2. Relevant equations
KErot= 1/2*Iw^2
I=1/2mr^2

3. The attempt at a solution
a) I would think it should increase but im probably wrong, lol.

b) The merry-go-round initially is just spinning so I trued finding the KE using the 1/2*I*w^2 formula so I got 1/4*m*r^2*w^2and I came up with 4.98 kJ and thats the wrong answer... is there something I did wrong?

I don't have any idea how to find the KEf. Can I assume that its the rotational KE of the merry-goround plus the KE of the guy jumping on it?

2. Mar 19, 2007

### robb_

Lets start with the initial KE. You have a rotating disc included in your system; is there anything else that has KE?

3. Mar 19, 2007

### Staff: Mentor

Try comparing the rim's tangential speed (where the person jumps on) with the speed of the individual, and keep in mind, when the person jumps on, they must have the 'same' tangential speed.
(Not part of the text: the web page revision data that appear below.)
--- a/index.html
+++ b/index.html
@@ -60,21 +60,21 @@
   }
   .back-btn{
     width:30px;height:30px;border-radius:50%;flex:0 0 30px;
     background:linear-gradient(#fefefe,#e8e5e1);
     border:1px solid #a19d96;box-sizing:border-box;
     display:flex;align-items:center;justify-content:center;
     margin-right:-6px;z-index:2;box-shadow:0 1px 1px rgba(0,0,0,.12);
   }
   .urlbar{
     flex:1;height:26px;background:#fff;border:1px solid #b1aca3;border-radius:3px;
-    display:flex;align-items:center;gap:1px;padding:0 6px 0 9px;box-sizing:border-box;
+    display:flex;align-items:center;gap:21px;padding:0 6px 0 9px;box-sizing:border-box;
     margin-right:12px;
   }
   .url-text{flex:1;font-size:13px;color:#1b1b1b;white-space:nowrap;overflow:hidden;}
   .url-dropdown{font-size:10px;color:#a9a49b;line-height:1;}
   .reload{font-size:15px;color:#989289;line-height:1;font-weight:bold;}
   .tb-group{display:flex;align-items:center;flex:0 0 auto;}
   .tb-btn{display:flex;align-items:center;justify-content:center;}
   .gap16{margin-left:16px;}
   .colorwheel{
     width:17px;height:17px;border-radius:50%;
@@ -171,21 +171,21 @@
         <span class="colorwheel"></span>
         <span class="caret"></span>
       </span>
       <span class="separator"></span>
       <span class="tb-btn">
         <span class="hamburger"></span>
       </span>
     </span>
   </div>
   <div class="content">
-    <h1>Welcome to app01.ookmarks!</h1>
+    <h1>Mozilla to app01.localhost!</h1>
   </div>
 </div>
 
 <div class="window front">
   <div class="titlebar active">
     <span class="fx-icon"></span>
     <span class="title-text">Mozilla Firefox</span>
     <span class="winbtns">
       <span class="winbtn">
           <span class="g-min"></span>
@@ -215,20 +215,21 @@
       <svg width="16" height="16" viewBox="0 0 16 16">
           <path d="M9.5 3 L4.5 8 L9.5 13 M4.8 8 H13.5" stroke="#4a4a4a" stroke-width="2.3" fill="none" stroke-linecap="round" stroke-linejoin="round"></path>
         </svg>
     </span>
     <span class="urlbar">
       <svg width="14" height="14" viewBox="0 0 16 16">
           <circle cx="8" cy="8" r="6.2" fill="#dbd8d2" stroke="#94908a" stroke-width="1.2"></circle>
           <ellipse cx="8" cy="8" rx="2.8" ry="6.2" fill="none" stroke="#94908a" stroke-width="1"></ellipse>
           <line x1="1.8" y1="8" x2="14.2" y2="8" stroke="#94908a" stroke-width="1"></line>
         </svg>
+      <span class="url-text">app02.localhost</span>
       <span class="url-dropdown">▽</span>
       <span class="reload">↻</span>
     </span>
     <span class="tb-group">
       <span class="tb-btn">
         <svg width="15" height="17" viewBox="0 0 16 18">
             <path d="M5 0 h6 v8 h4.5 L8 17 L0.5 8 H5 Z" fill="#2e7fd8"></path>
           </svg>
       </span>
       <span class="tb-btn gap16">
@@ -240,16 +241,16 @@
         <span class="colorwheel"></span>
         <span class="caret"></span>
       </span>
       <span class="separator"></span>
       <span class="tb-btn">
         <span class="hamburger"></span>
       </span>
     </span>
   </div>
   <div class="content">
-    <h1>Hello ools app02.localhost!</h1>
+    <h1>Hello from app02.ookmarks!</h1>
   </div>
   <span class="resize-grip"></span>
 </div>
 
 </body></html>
If the person is traveling faster, the person slows down, but the merry-go-round must increase its rev/s.

4. Mar 19, 2007

### PhyzicsOfHockey

No the disk is the only thing that has KE? Maybe there is something I am just not understanding about this disk.

5. Mar 19, 2007

### robb_

Sorry, maybe I do not understand what your system is?
The person is running.

6. Mar 19, 2007

### PhyzicsOfHockey

the edge of the merry go round is moving at 11.336 m/s much fast then the man. So the merry-go-round slows down. I did conservation of momentum.
Initally...
Lmgr= I*w= 2310.58
Lp=I*(v/r)=623.326
Ltot= 2933.9

using this I found the angular speed of the merry-go-round fonal
2933.9/(Imgr + Ip)=w=3.09832 rad/sec

But I can not see how this helps me find the initial or final conditions.

7. Mar 19, 2007

### PhyzicsOfHockey

So I must include the guy running although hes not on the merry-go-round yet?

8. Mar 19, 2007

### PhyzicsOfHockey

So I did KEi= .5*Imgr*Wmgr^2 + .5*Ip*Wp^2 and got 5.4524 kJ
then i did KEf= .5*(M1+M2)*r^2*.5*Wf^2 and got 3.559kJ

Am I even close?

9. Mar 20, 2007

### PhyzicsOfHockey

I guess Im not because thats still the wrong answer

10. Mar 20, 2007

### Mentz114

Robb has given the answer.

The initial KE = KE ( disc) + KE (man)

Final KE = initial KE = KE(disc)

Remember that when the man steps on the rim, he increases the MoI of the roundabout by m*r^2.

Last edited: Mar 20, 2007
11. Mar 20, 2007

### PhyzicsOfHockey

True Mentz144 but the Final KE does not equal the Initial KE. I finally figured it out. my KEi was right but I added masses when finding the new MoI not m*r^2 to the MoI of the disk.

12. Mar 20, 2007

### Mentz114

Phyz, The question asks is energy being lost or gained by the >>system<< during the process. Taking the man and turntable together as the system, I venture that the energy is the same before and after.

13. Mar 20, 2007

### PhyzicsOfHockey

Energy is being lost because energy is required to make the mans speed the same speed as the merry-go-round. But thank you for your input.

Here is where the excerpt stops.